Considered one of America's engineering marvels, the Panama Canal sparked intense debates in the 1970s over the decision to turn it back over to Panama. In this remarkable and revealing tale, noted journalist Adam Clymer shows how the decision to give up this revered monument of the "American century" stirred emotions already rubbed raw by the loss of the Vietnam War and shaped American politics for years.

Jimmy Carter made the Canal his first foreign policy priority and won the battle to ratify the Panama Canal treaties. But, Clymer reveals, the larger war was lost. The issue gave Ronald Reagan a slogan that kept his 1976 candidacy alive and positioned him to win in 1980, helped elect conservative senators who made a Republican majority, and fueled the overall growth of conservatism.
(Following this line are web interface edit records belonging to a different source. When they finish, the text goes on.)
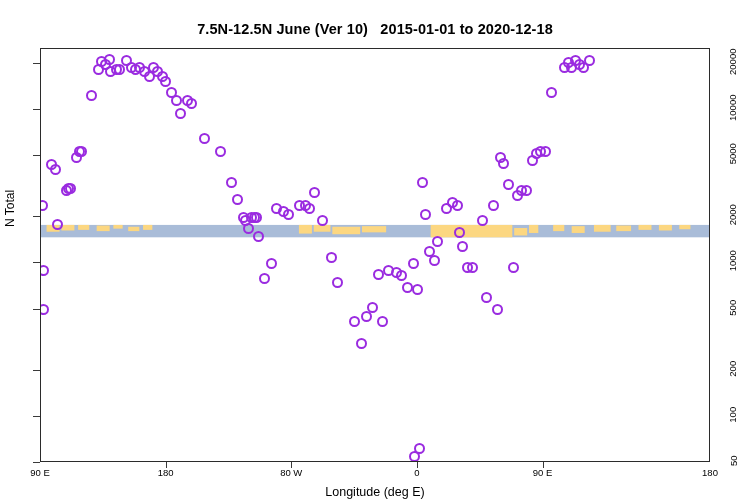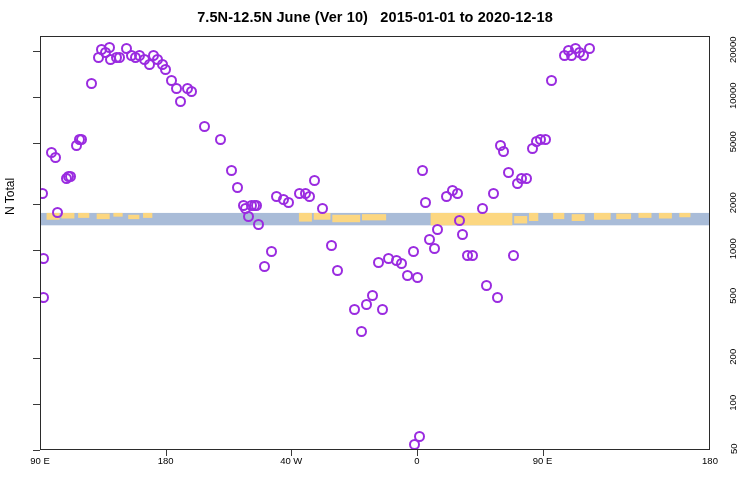--- a/index.html
+++ b/index.html
@@ -11,21 +11,21 @@
     width: 750px;
     height: 500px;
     position: relative;
     overflow: hidden;
     font-family: "Liberation Sans", sans-serif;
     color: #000000;
   }
 
   #chart-root {
     position: absolute;
-    left: 0; top: 0;
+    left: 0; top: 12px;
     width: 750px;
     height: 408px;
   }
 
   
   #chart-title {
     position: absolute;
     left: 0;
     top: 9px;
     width: 750px;
@@ -173,20 +173,21 @@
 <body>
 
 <div id="chart-root">
 
   <div id="chart-title">7.5N-12.5N June (Ver 10)   2015-01-01 to 2020-12-18</div>
 
   <div id="y-axis-title-wrap">
     <div id="y-axis-title">N Total</div>
   </div>
 
+  <div id="x-axis-title">Longitude (deg E)</div>
 
   <div id="y-ticks">
       <div class="ytick-mark" style="top: 450px;"></div>
       <div class="ytick-label" style="top: 444px;"><span>50</span></div>
       <div class="ytick-mark" style="top: 403.824px;"></div>
       <div class="ytick-label" style="top: 397.824px;"><span>100</span></div>
       <div class="ytick-mark" style="top: 357.649px;"></div>
       <div class="ytick-label" style="top: 351.649px;"><span>200</span></div>
       <div class="ytick-mark" style="top: 296.608px;"></div>
       <div class="ytick-label" style="top: 290.608px;"><span>500</span></div>
@@ -198,21 +199,21 @@
       <div class="ytick-label" style="top: 137.216px;"><span>5000</span></div>
       <div class="ytick-mark" style="top: 97.0408px;"></div>
       <div class="ytick-label" style="top: 91.0408px;"><span>10000</span></div>
       <div class="ytick-mark" style="top: 50.8652px;"></div>
       <div class="ytick-label" style="top: 44.8652px;"><span>20000</span></div>
     </div>
   <div id="x-ticks">
       <div class="xtick-label" style="left: 40px;">90 E</div>
       <div class="xtick-label" style="left: 165.625px;">180</div>
       <div style="position: absolute; left: 165.625px; top: 450px; width: 0px; height: 6px; border-left: 1.3px solid rgb(58, 58, 58);"></div>
-      <div class="xtick-label" style="left: 291.25px;">40 W</div>
+      <div class="xtick-label" style="left: 291.25px;">80 W</div>
       <div style="position: absolute; left: 291.25px; top: 450px; width: 0px; height: 6px; border-left: 1.3px solid rgb(58, 58, 58);"></div>
       <div class="xtick-label" style="left: 416.875px;">0</div>
       <div style="position: absolute; left: 416.875px; top: 450px; width: 0px; height: 6px; border-left: 1.3px solid rgb(58, 58, 58);"></div>
       <div class="xtick-label" style="left: 542.5px;">90 E</div>
       <div style="position: absolute; left: 542.5px; top: 450px; width: 0px; height: 6px; border-left: 1.3px solid rgb(58, 58, 58);"></div>
       <div class="xtick-label" style="left: 710px;">180</div>
     </div>
 
   <div id="plot-area">
     <svg id="map-band" viewBox="0 0 670 414" preserveAspectRatio="none">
In telling the story of America's reconsideration of the 1903 treaty that gave it control of the Canal "in perpetuity," Clymer focuses on the perspectives of six key players: Presidents Gerald Ford, Jimmy Carter, and Ronald Reagan, Senate Minority Leader Howard Baker, political candidate Gordon Humphrey, and Terry Dolan of the National Conservative Political Action Committee. His narrative illuminates many aspects of American politics during the Ford and Carter years-especially regarding Senate elections-that have been largely overlooked. And his chronicling of the emergence of political action committees on the right reveals their often-awkward relationship with the GOP and the uneasy alliances that helped the Republicans win control of the Senate in 1980.

Clymer explores how the uproar over the Canal episode foreshadowed perennial partisan attacks over intense, emotional issues from abortion to gun control to same-sex marriage. He also shows that people who hated the idea of giving up the canal gave birth to the NCPAC approach of beating up on an incumbent long before an election, often assisted by independent spending and outside advertising.

As Clymer argues, "The Panama Canal no longer divides Panama. But the fissures it opened 30 years ago have widened; they divide the United States." His even-handed account offers new insight into the "Reagan Revolution" and highlights an overlooked turning point in American political history.

Product Details

ISBN-13: 9780700615827
Publisher: University Press of Kansas
Publication date: 03/18/2008
Pages: 296
Product dimensions: 6.00(w) x 9.00(h) x (d)

About the Author

Former chief Washington correspondent for the New York Times, Adam Clymer is author of Edward M. Kennedy: A Biography. His writing has also appeared in the Nation, the New Republic, the Progressive, Washington Monthly, and elsewhere.

Read an Excerpt

Drawing the Line at the Big Ditch THE PANAMA CANAL TREATIES AND THE RISE OF THE RIGHT
By Adam Clymer
UNIVERSITY PRESS OF KANSAS Copyright © 2008 the University Press of Kansas
All right reserved.

ISBN: 978-0-7006-1582-7



Chapter One "IN PERPETUITY"

YEARS OF DISPUTE AND DIPLOMACY

A canal through Panama, connecting the Atlantic and the Pacific oceans and saving thousands of miles compared with journeying around Cape Horn, was an idea with origins in the days of Spanish exploration of the New World. It gained appeal because of the California gold rush of 1849. The French, led by Ferdinand de Lesseps, builder of the Suez Canal, tried from 1882 to 1889, failing physically on the scene and financially in Paris. The United States used the gunboat Nashville to dislodge the restive province of Panama from Colombia in 1903, recognized the new nation two days later, and then essentially imposed a one-sided treaty on Panama to gain the authority to build a canal and maintain control of it and any part of Panama the United States wanted.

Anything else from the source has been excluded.